Plainly, the underlying medical malpractice complaint is not an action brought “against” Flott.   Neither could Flott's complaint have been brought at the time Flott filed her bankruptcy petition in that the alleged malpractice which prompted such complaint did not occur until three years later.   In light of the foregoing, the pendency of Flott's bankruptcy petition did not operate to toll the medical malpractice statute of repose, and that statute extinguished Flott's cause of action on July 30, 2004.   Because Flott filed her renewed complaint two years after the cause of action was extinguished, the grant of Southeast's motion to dismiss was not error on this account.  TIG Specialty, supra, 283 Ga.App. at 445-446, 641 S.E.2d 684.

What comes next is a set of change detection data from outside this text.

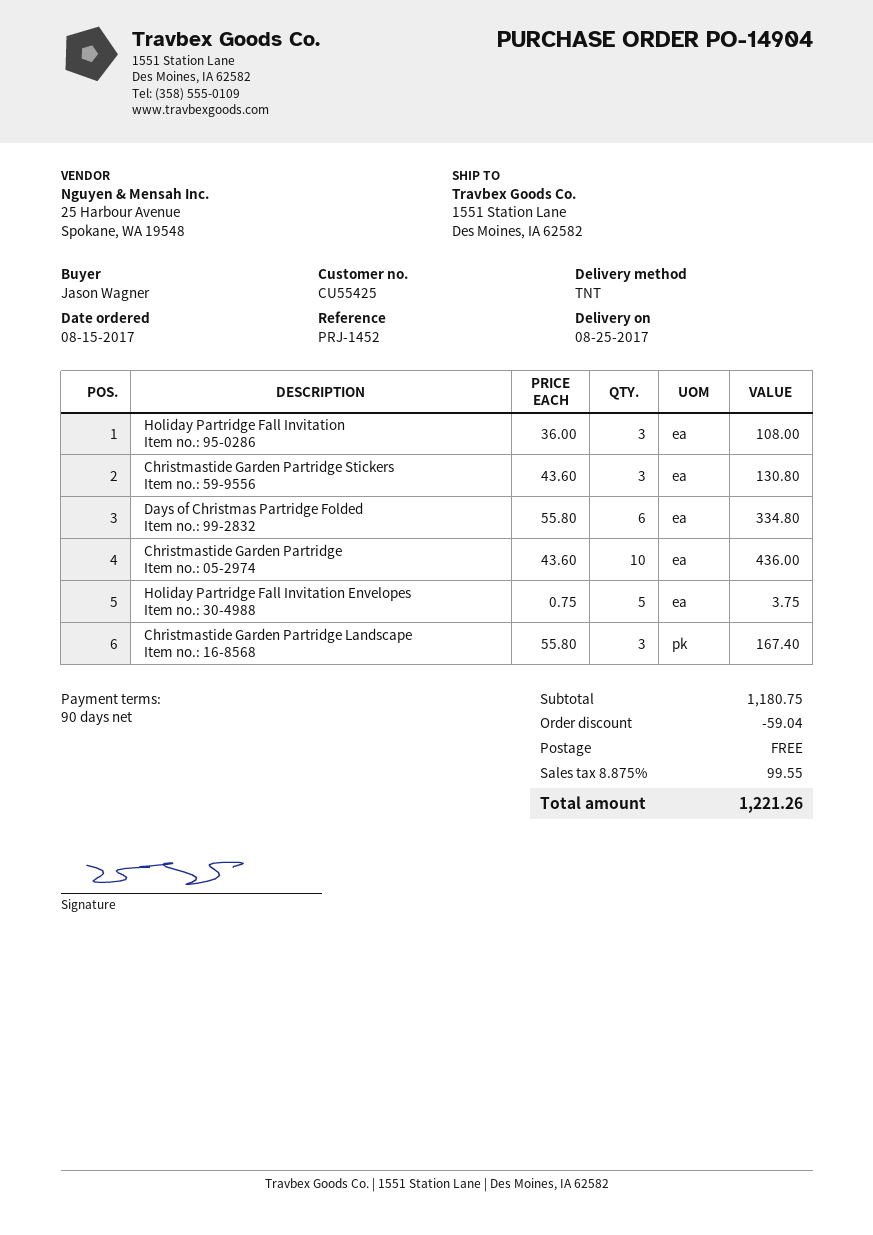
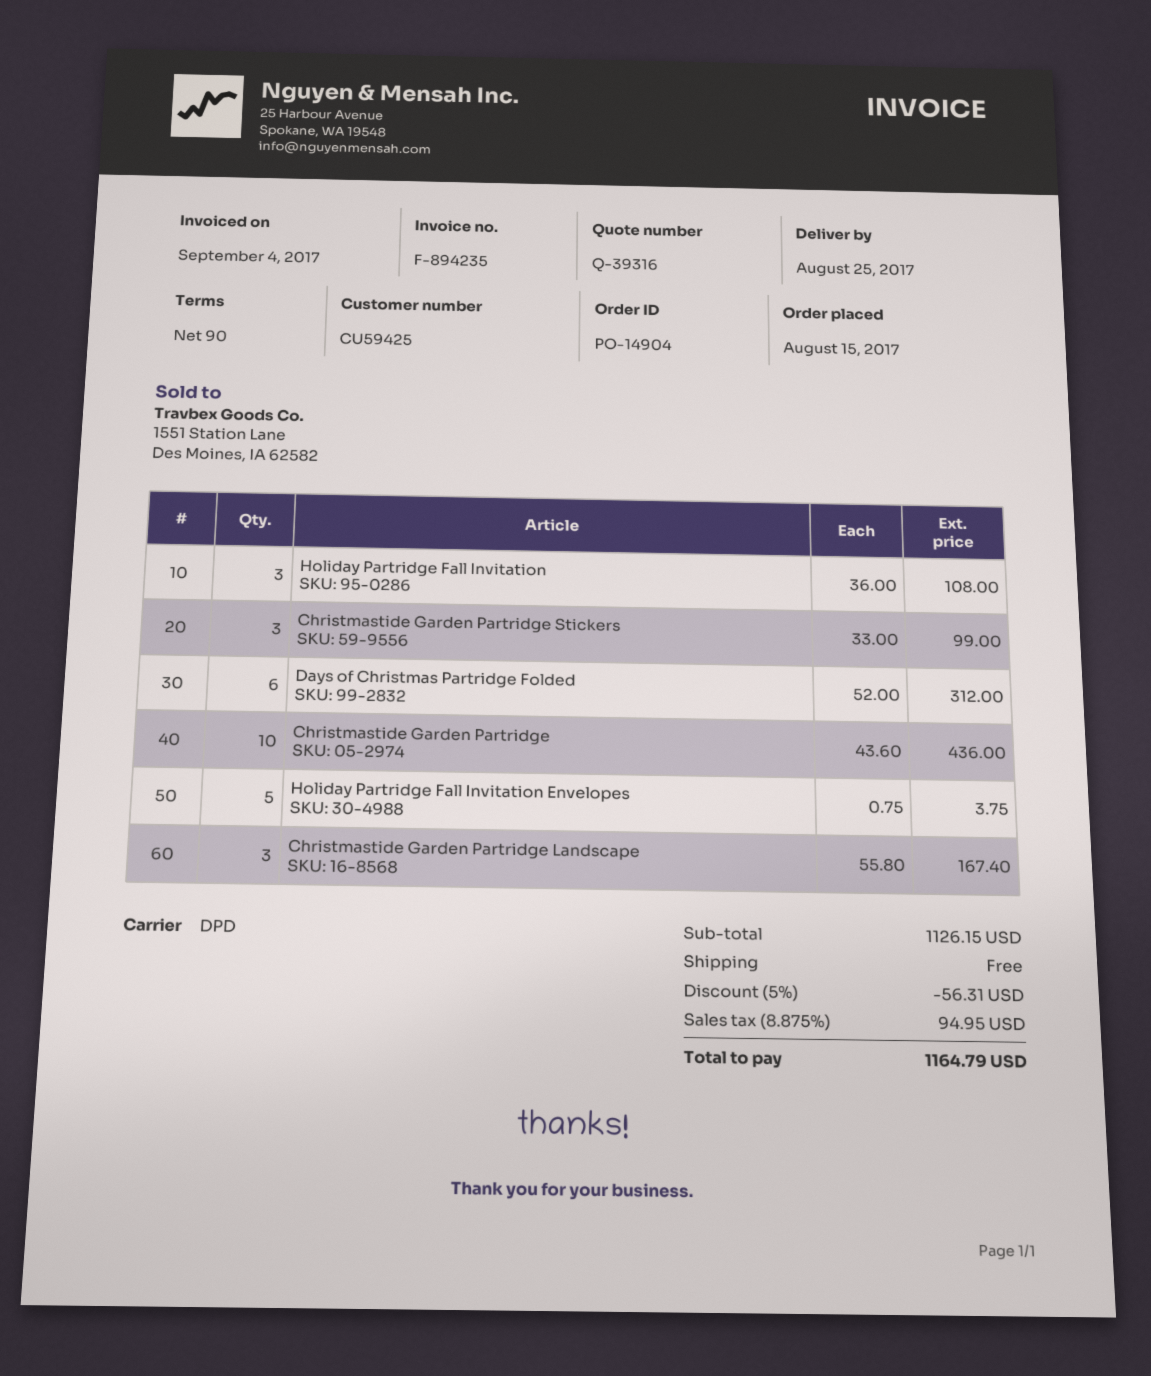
customer number: CU55425 -> CU59425
shipping method: TNT -> DPD
Christmastide Garden Partridge Stickers: 3 x 43.60 = 130.80 -> 3 x 33.00 = 99.00
Days of Christmas Partridge Folded: 6 x 55.80 = 334.80 -> 6 x 52.00 = 312.00
subtotal: 1180.75 -> 1126.15
discount: 59.04 -> 56.31
tax: 8.875% = 99.55 -> 8.875% = 94.95
total: 1221.26 -> 1164.79

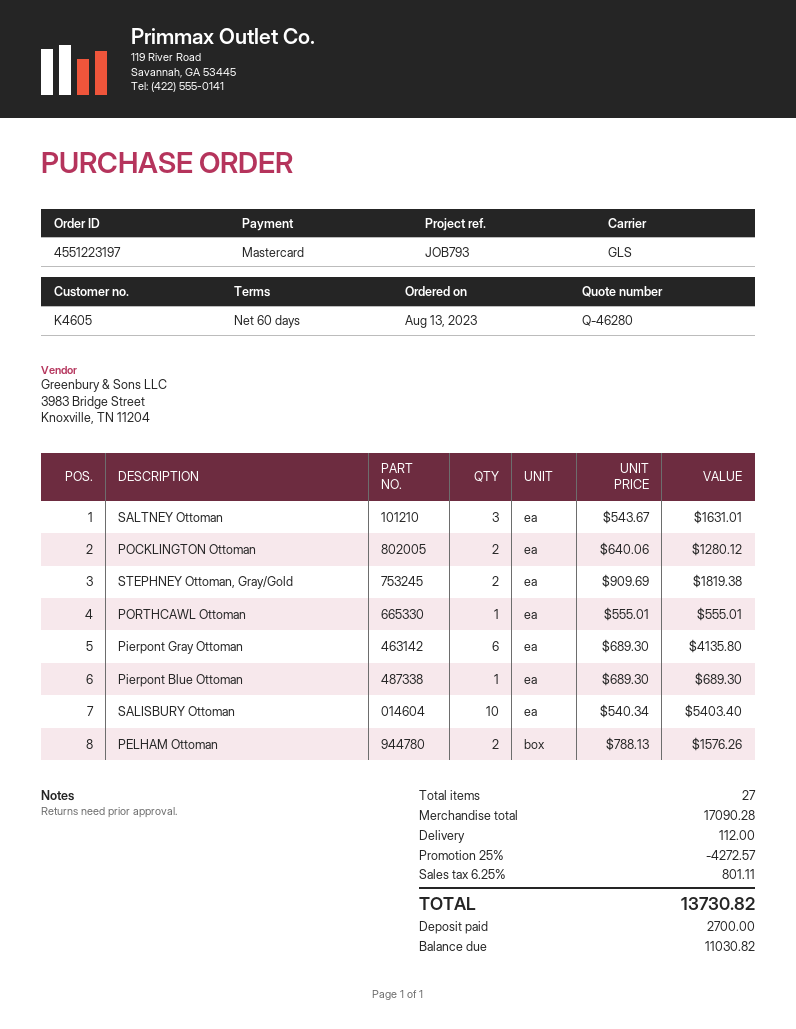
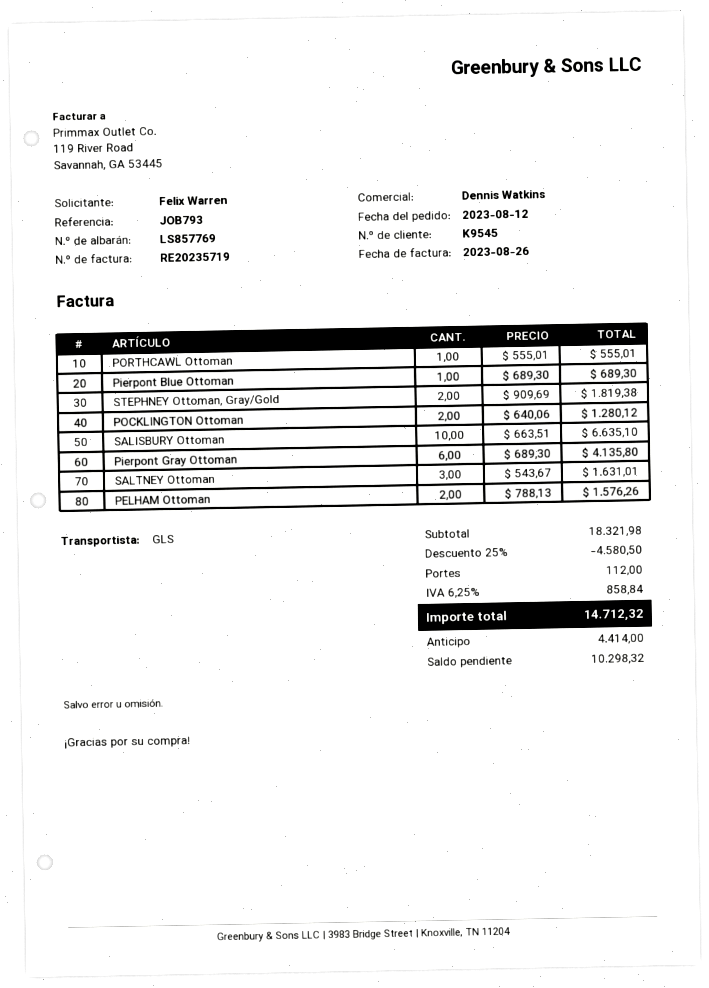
order date: 2023-08-13 -> 2023-08-12
customer number: K4605 -> K9545
SALISBURY Ottoman: 10 x 540.34 = 5403.40 -> 10 x 663.51 = 6635.10
subtotal: 17090.28 -> 18321.98
discount: 25% = 4272.57 -> 25% = 4580.50
tax: 6.25% = 801.11 -> 6.25% = 858.84
total: 13730.82 -> 14712.32
deposit: 2700.00 -> 4414.00
balance: 11030.82 -> 10298.32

 2. Alternatively, Flott challenges the medical malpractice statute of repose as unconstitutionally vague because it failed to give her notice that neither the pendency of her bankruptcy petition nor her appeal of the trial court's dismissal of her initial complaint tolled the provisions of the statute.   The Supreme Court of Georgia, however, ordered this case transferred to this Court, correctly finding that such constitutional question had not been raised and ruled upon below, resulting in waiver on appeal.  “A constitutional issue cannot be considered when asserted for the first time on appeal but must be clearly raised in the trial court and distinctly ruled upon there.   Contentions regarding a constitutional issue which were not made below are thus not passed upon here.”  (Citations and punctuation omitted.)   in tHE interest oF A.A., 253 gA.app. 858, 862(3), 560 S.E.2d 763 (2002).

Judgment affirmed.

MILLER, Judge.

BARNES, C.J., and SMITH, P.J., concur.